### [DIRECTIONS FOR THIS TASK]
Nothing but the lines from the one containing "- TELECOMMUNICATIONS" through the end of the material should be restated, and each exactly.

### [PROVIDED DATA]
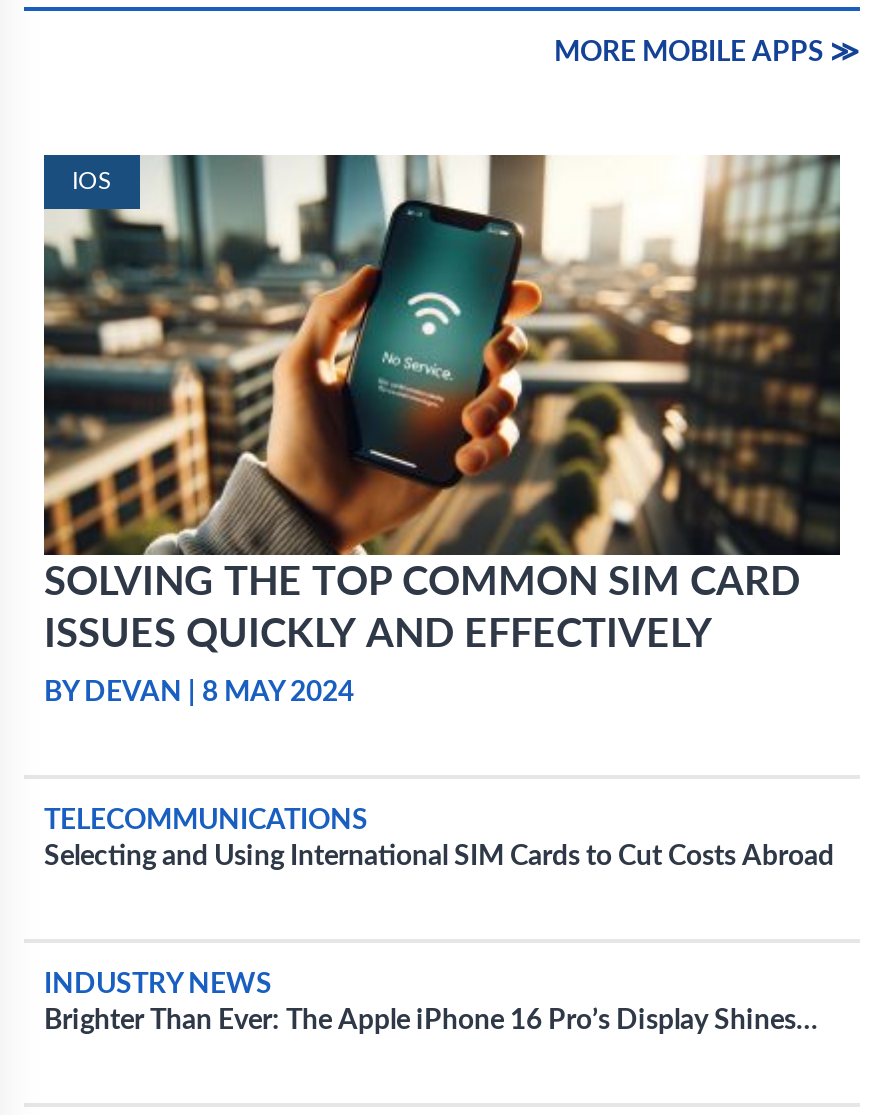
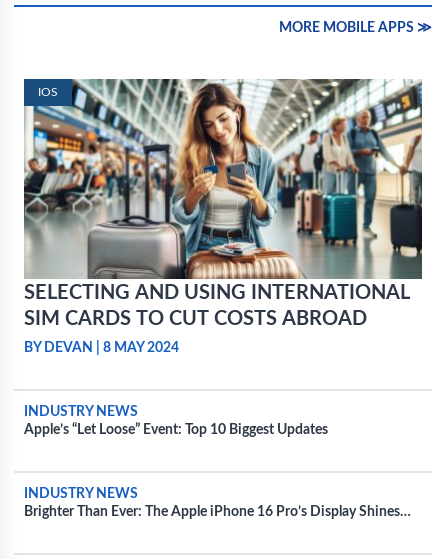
- [image]
- SOLVING THE TOP COMMON SIM CARD
- ISSUES QUICKLY AND EFFECTIVELY
+ [image]
+ SELECTING AND USING INTERNATIONAL
+ SIM CARDS TO CUT COSTS ABROAD

- TELECOMMUNICATIONS
- Selecting and Using International SIM Cards to Cut Costs Abroad
+ INDUSTRY NEWS
+ Apple’s “Let Loose” Event: Top 10 Biggest Updates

### [COMPLETED TASK]
- TELECOMMUNICATIONS
- Selecting and Using International SIM Cards to Cut Costs Abroad
+ INDUSTRY NEWS
+ Apple’s “Let Loose” Event: Top 10 Biggest Updates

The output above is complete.